聞き馴染んだ声に、『チドリ』という名。振り返ったら引き返せないんじゃないかという焦燥感。しかも声はどんどん近付いている。

「大体、異性ならまだしも同性の身体を触って何が楽しいんですか貴女は?」

「おぉ、チドリちゃんってば爆弾発言!オトコの身体を触ってみたいんだぁ。にゃはん、お年頃って感じだわ〜、や〜いえちぃ〜」

「なっ、ち、違います!そういう意味じゃないですよ今のは!」

「にゃは〜?『そういう』意味っていうのはどういう意味かなぁ?ホレホレ、お姉さんに説明してみなさいな……にゃははっ、チドリちゃん顔真っ赤〜☆」

「……シズカ……虎、鳥、亀、龍。どれが好きですか?」

「にゃはにゃは〜ん?お姉さんは亀が好きかなぁ。亀の頭とか〜、なんつって……ストップストーップ!冗句、冗句だってば!あ、謝るから怒りに震える手で式神の呪符を取り出すのはやめてよ!」

聞き覚えのある声と聞き覚えのない声。それはカナタを絶望の淵に陥れるに充分だった。

「それにしても……当初の待ち合わせは九時だったのに、一時間以上も過ぎてますね。死霊繰術(ネクローディア)はどこで油売っているのでしょうか」

「さてねぇ。日本は初めてって言ってたし、もしかしたら迷ってるのかもね。とりあえず、追跡不可(トレースオフ)を探しながら死霊繰術(ネクローディア)もついでに見つけましょ」

「とりあえず出ましょう。事態は一刻を争います」

「にゃはは〜。ここは抱きついたお詫びにお姉さんが支払ってあげるよ〜」

「感謝します。……それにしても、入り口の方が騒がしいですね。こんなに空いているのに」

不味い、出るのか!とカナタが急いで振り返った時、パチリと、地毛なのだろう自然な茶髪を右のサイドで結った少女と目が合った。

「……(茶髪少女)」

「……(カナタ)」

「……(茶髪少女)」

「……(カナタ)」

「……(茶髪少女)」

「……(カナタ)」

「……ナニを、やっているのですか?(茶髪少女)」

「な、何をやってるって……(カナタ)」

カナタは茶髪少女から視線を逸らし、自身の胸部を見下ろした。

そこには、どう見ても小学生ぐらいの金髪少女が涙ながらに顔を埋めているというトンデモなく犯罪チックな光景が広がっている。しかも金髪少女の両手はしっかりカナタの背中に回され、がっしり固定(ホールド)している。更にカナタは不用意に胸などの犯罪部分を触らない様に、金髪少女の背中のコートを掴んで(引き剥がそうとして)いる。

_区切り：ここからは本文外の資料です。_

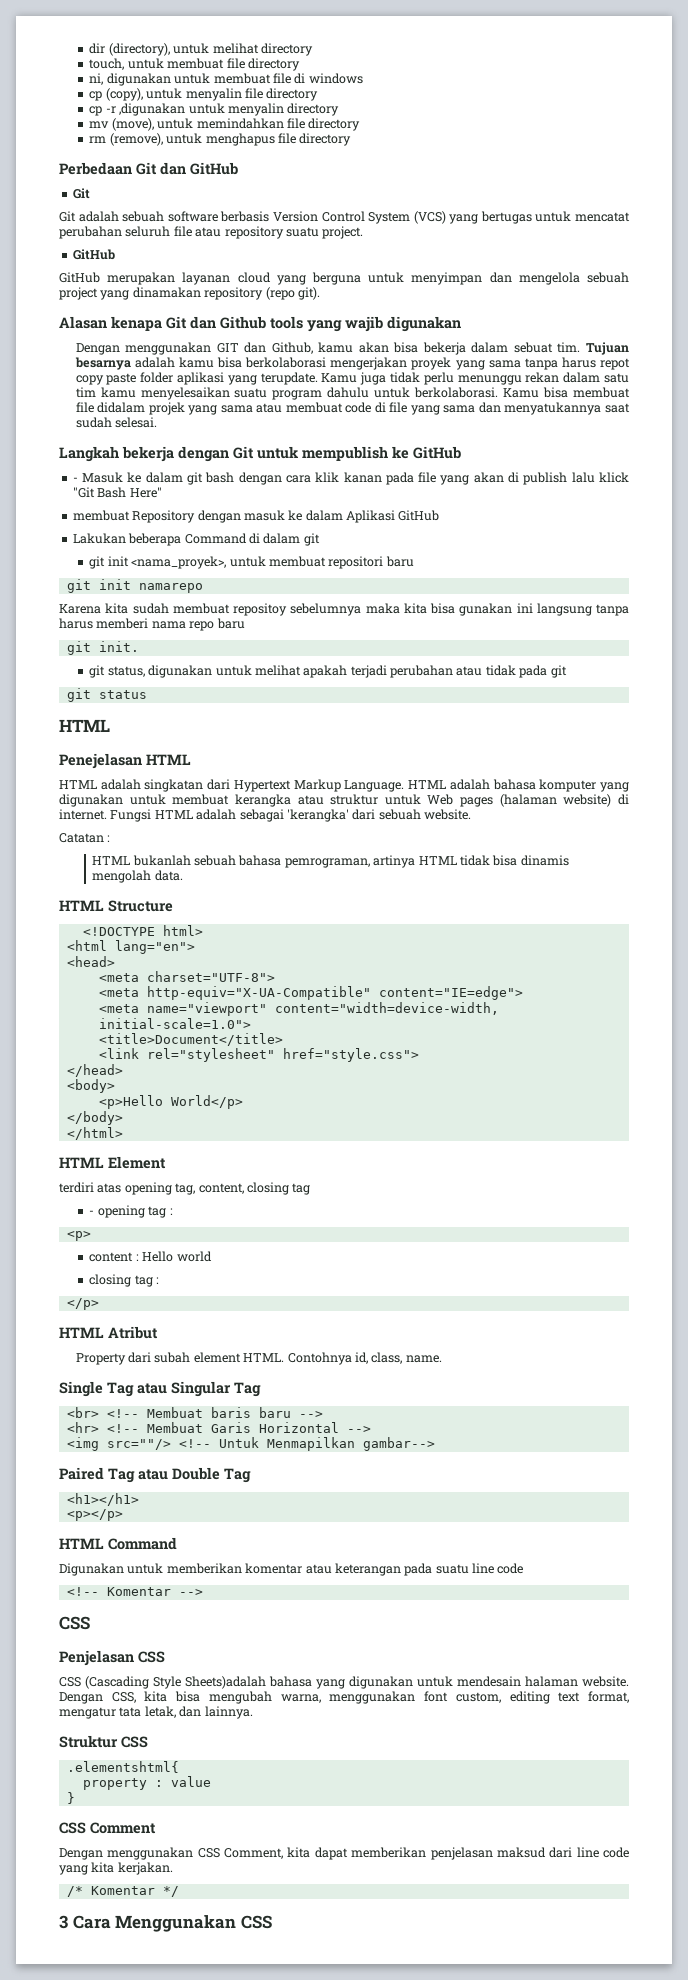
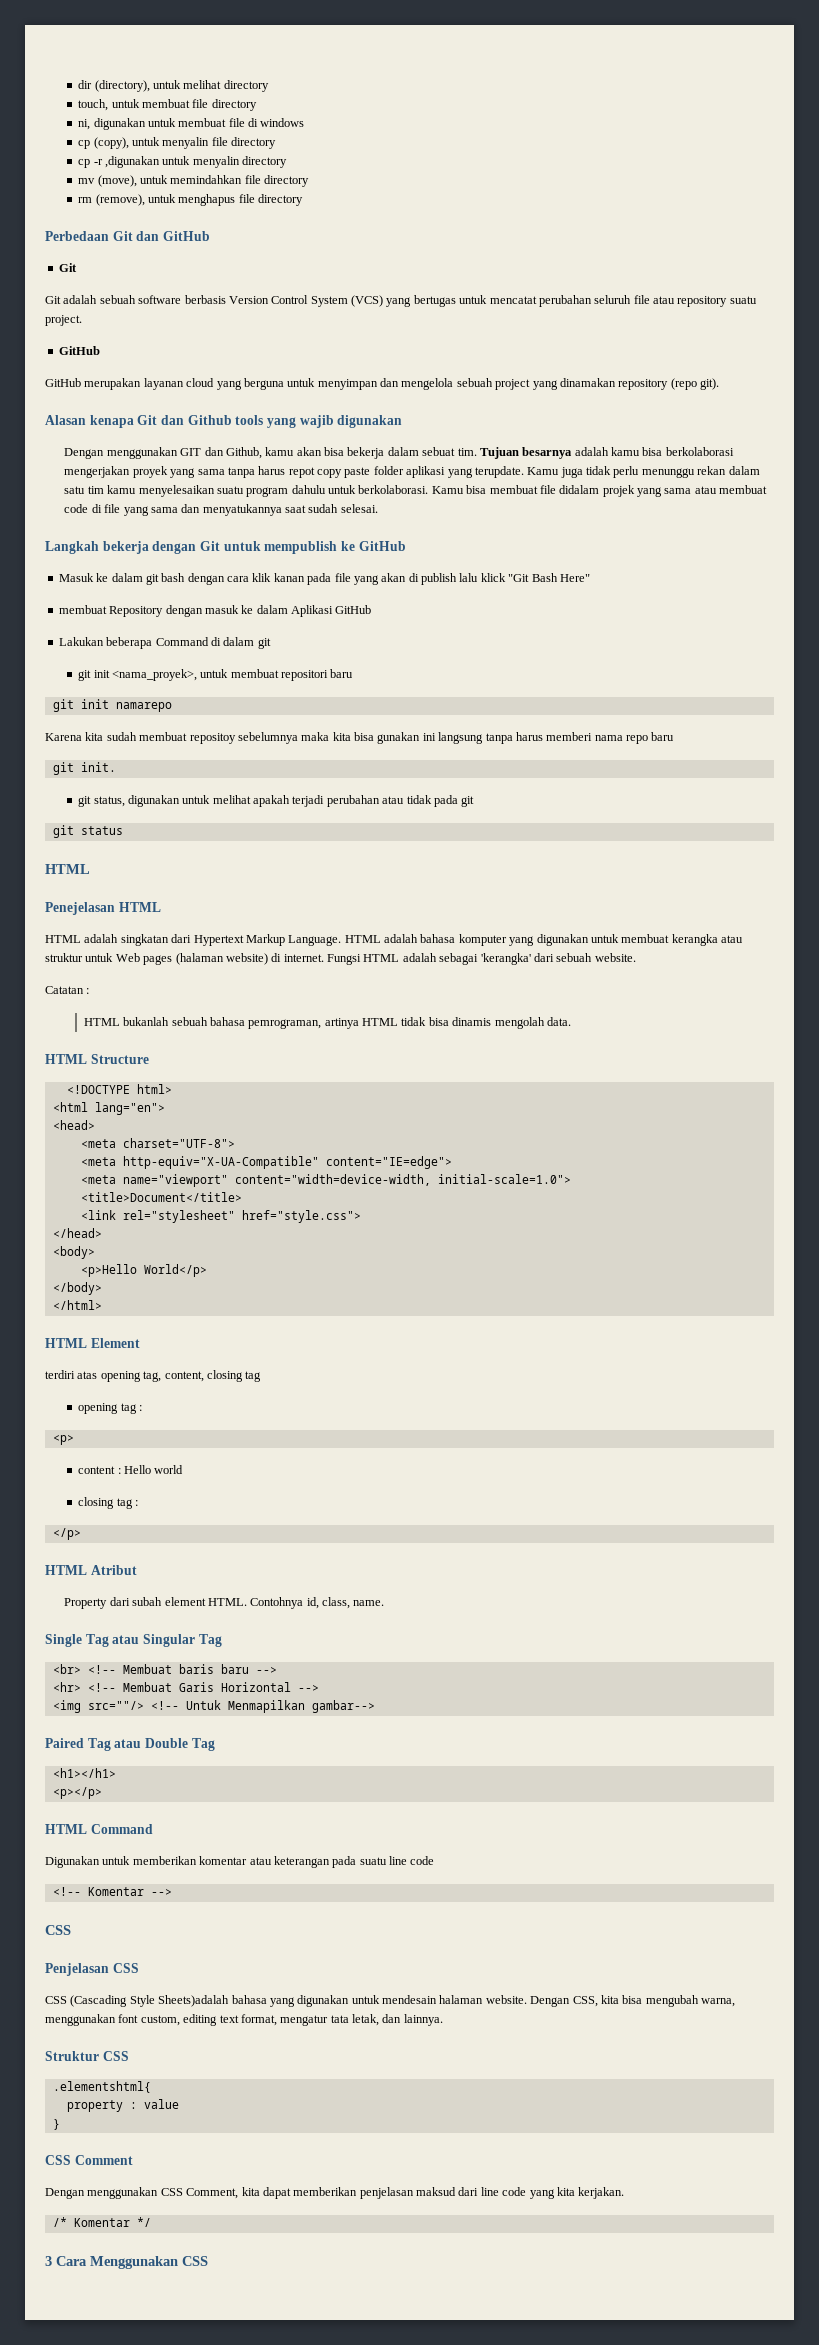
- - Masuk ke dalam git bash dengan cara klik kanan pada file yang akan di publish lalu klick "Git Bash Here"
+ Masuk ke dalam git bash dengan cara klik kanan pada file yang akan di publish lalu klick "Git Bash Here"
- - opening tag :
+ opening tag :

だが、これまでの経緯を知らない人から見れば、それは堅く交わされた抱擁の様に見えるらしい(他人事)。

わんわん泣き喚く金髪少女、目の前でひきつった笑顔を浮かべる茶髪少女を見比べ、カナタはポツリと一言、

「……僕が聞きたい」

泣きたい心境なのは、カナタも同じだった。